§ WORK REQUIRED
Find the line with "background: #737373 ->" in the entries below, then reproduce it and every line after it down to and including the line with "html: none ->", exactly.

§ DATA FOR THIS EXERCISE
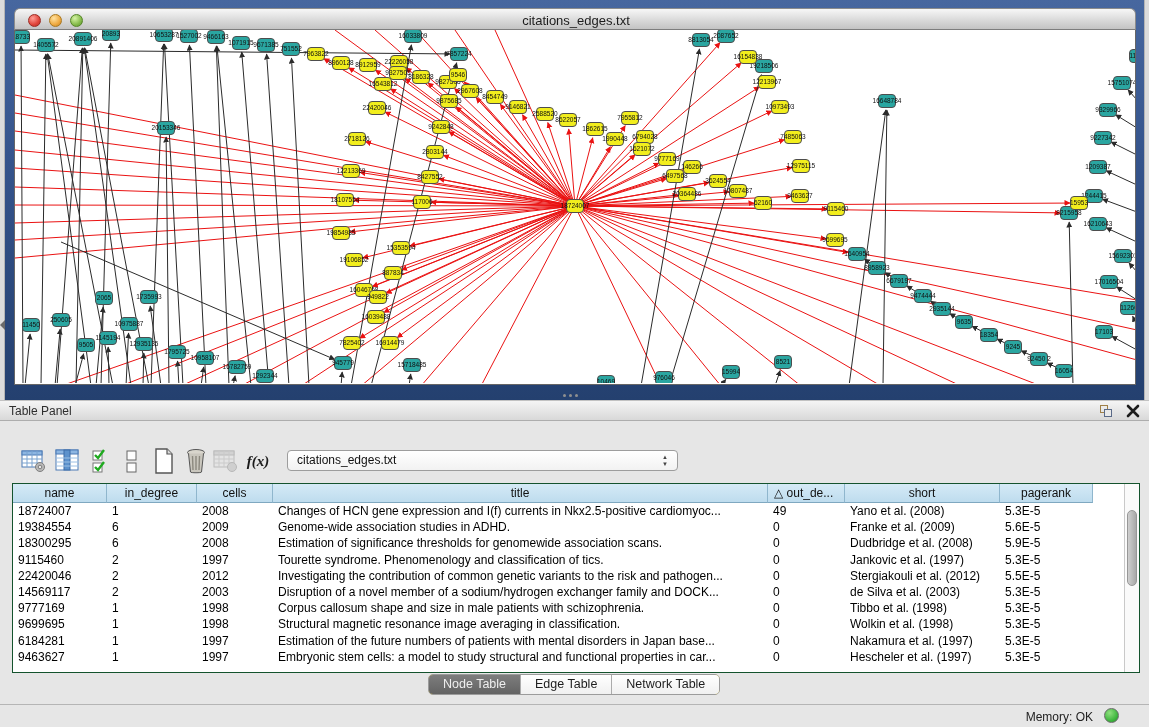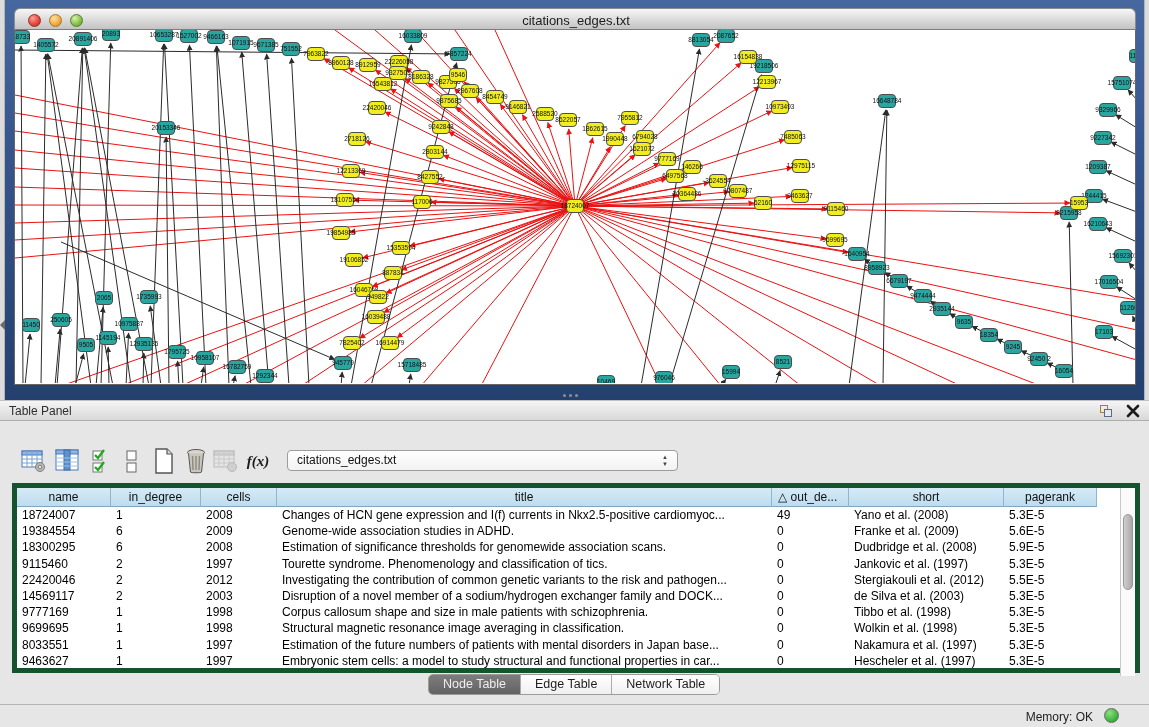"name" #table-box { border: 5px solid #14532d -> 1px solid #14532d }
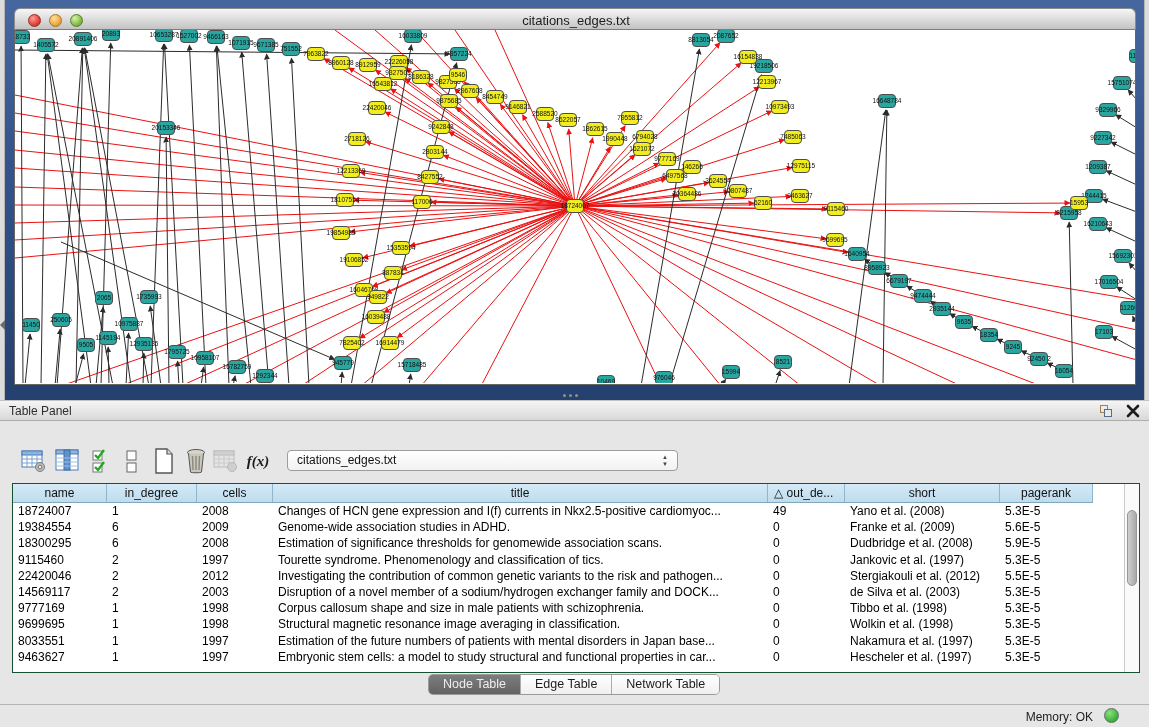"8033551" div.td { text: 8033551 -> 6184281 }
* * *
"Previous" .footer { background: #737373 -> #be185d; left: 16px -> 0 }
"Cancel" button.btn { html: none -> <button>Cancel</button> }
---
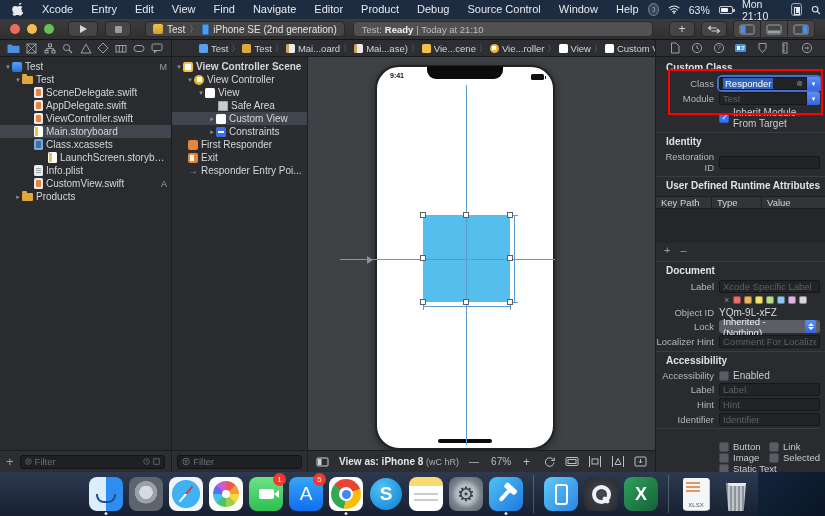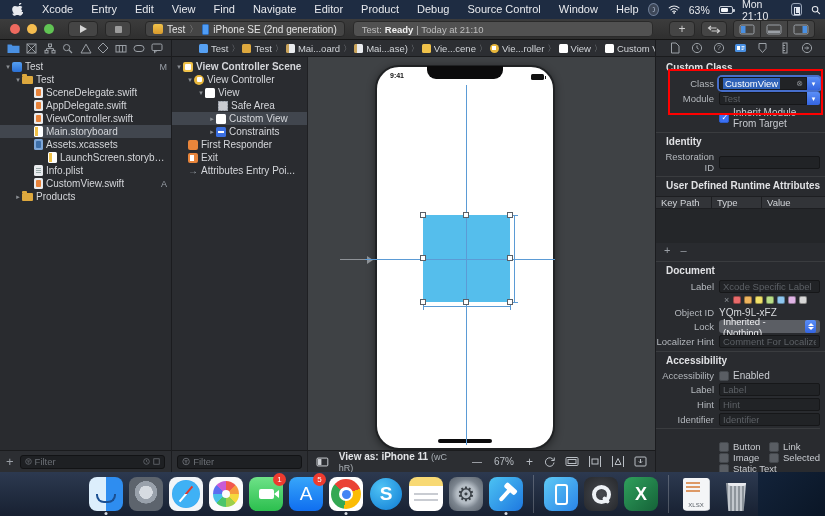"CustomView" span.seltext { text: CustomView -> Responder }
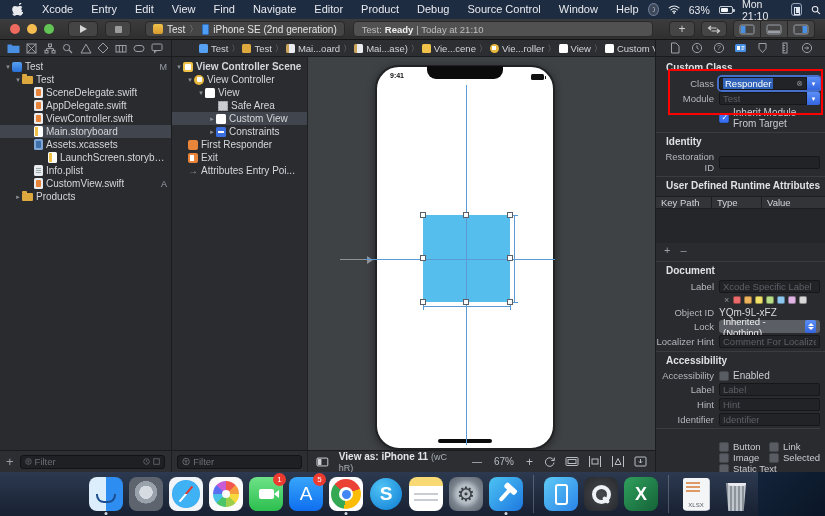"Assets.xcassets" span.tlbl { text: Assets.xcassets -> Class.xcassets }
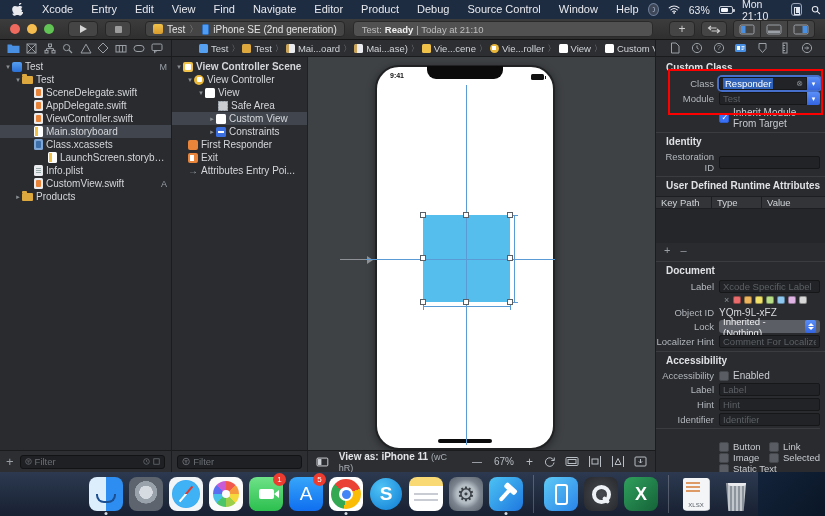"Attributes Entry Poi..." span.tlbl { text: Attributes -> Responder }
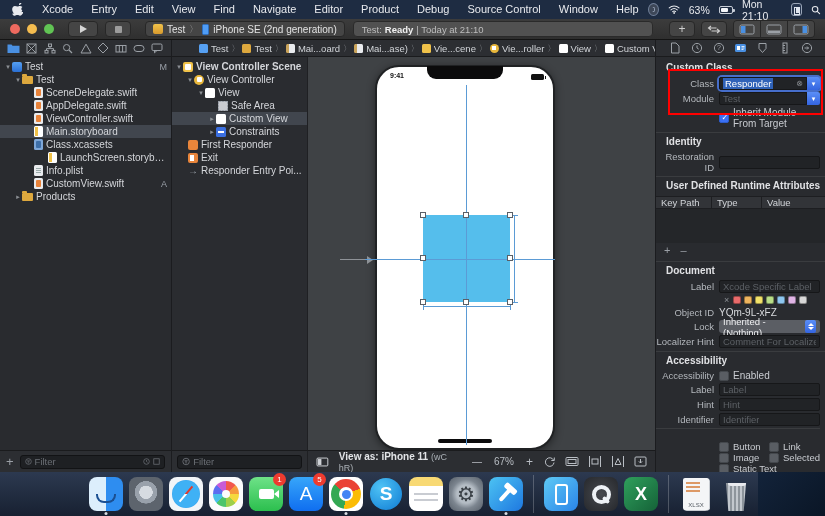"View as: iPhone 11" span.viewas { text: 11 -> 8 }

§ REPLY TO THE TASK
"Previous" .footer { background: #737373 -> #be185d; left: 16px -> 0 }
"Cancel" button.btn { html: none -> <button>Cancel</button> }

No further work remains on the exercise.